__Exercise directions__. In the listing below, identify each line with the word "absolute" and return those lines.

__Supplied information__.
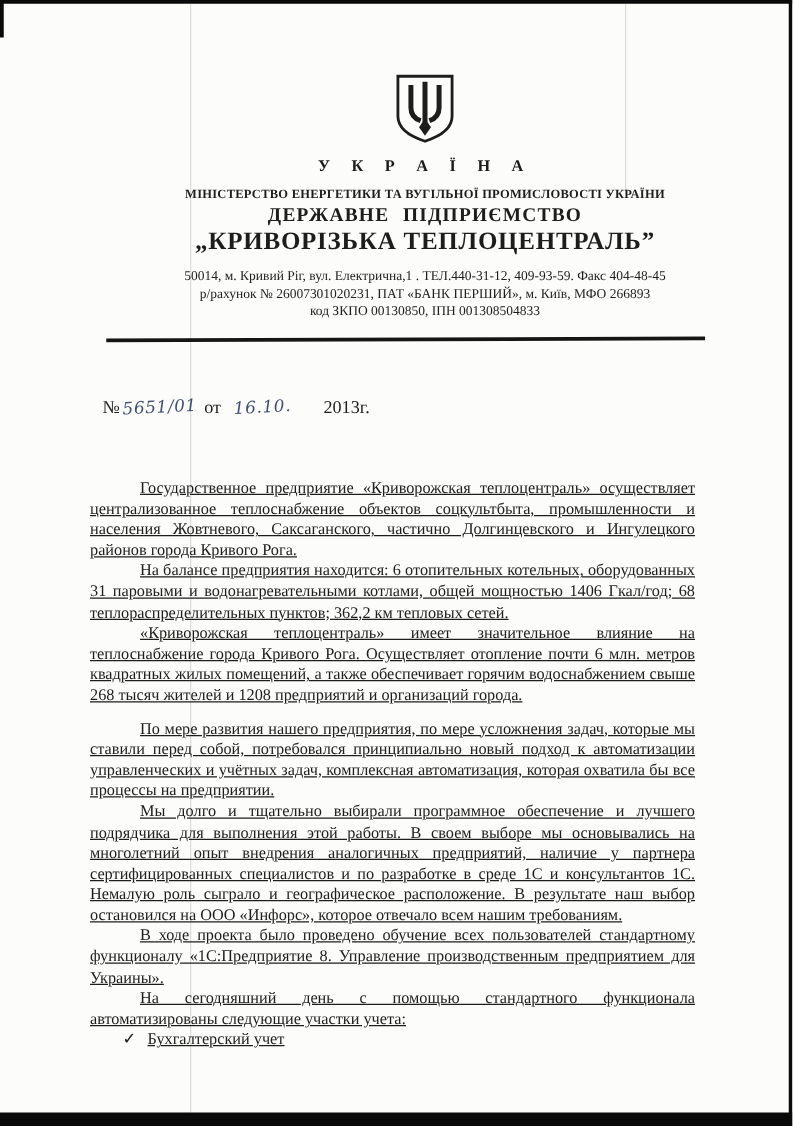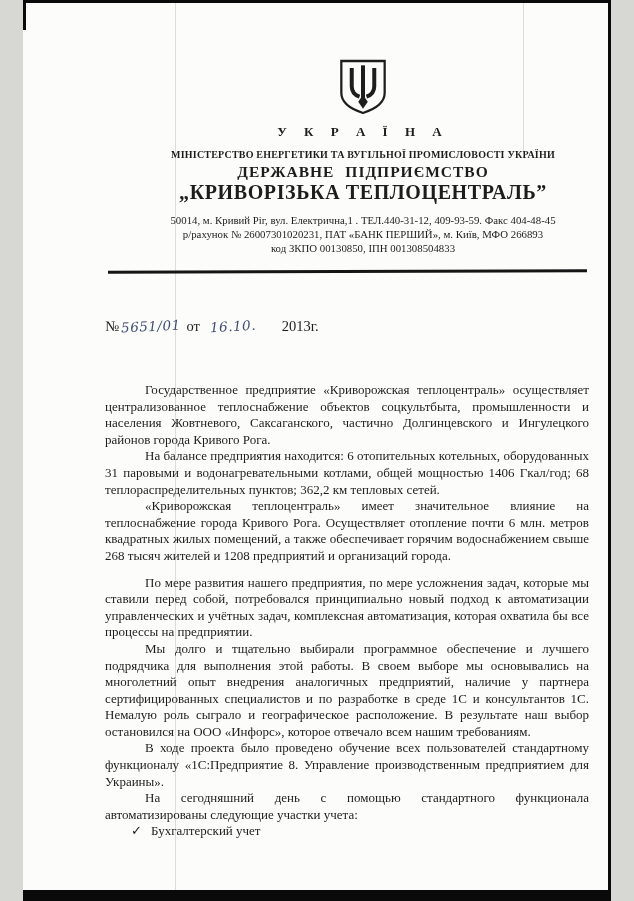--- a/index.html
+++ b/index.html
@@ -1,18 +1,18 @@
 <!DOCTYPE html>
 <html><head>
 <meta charset="utf-8">
 <style>
   html, body { margin: 0; padding: 0; background: #d7d7d3; }
   .scan {
     position: relative;
-    width: 588px; height: 901px;
+    width: 634px; height: 901px;
     margin: 0 auto;
     background: #fcfcfa;
     overflow: hidden;
     font-family: "Liberation Serif", serif;
     color: #1d1d1b;
   }
   
   .edge { position: absolute; background: #0a0a0a; }
   .edge-top    { left: 0; top: 0; width: 634px; height: 3px; }
   .edge-right  { right: 0; top: 0; width: 3px; height: 901px; }
@@ -62,23 +62,24 @@
     color: #3f4e73;
     font-size: 13.5px;
     letter-spacing: 0.5px;
     display: inline-block;
     transform: rotate(-3deg);
   }
   .hand-number { margin: 0 6px 0 2px; }
   .hand-date   { margin: 0 26px 0 10px; }
 
   .letter-body {
-    position: absolute; left: 82px; top: 382px; width: 484px;
+    position: absolute; left: 72px; top: 382px; width: 484px;
     font-size: 13px; line-height: 16.6px;
     text-align: justify;
+    text-decoration: underline;
   }
   .para { margin: 0; text-indent: 40px; }
   .para.gap-before { margin-top: 10px; }
   .check-item { margin: 0 0 0 26px; text-align: left; }
   .check-mark { display: inline-block; width: 20px; color: #1d1d1b; }
 </style>
 </head>
 <body>
 
 <div class="scan">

__Completed exercise__.
   .edge { position: absolute; background: #0a0a0a; }
-    position: absolute; left: 82px; top: 382px; width: 484px;
+    position: absolute; left: 72px; top: 382px; width: 484px;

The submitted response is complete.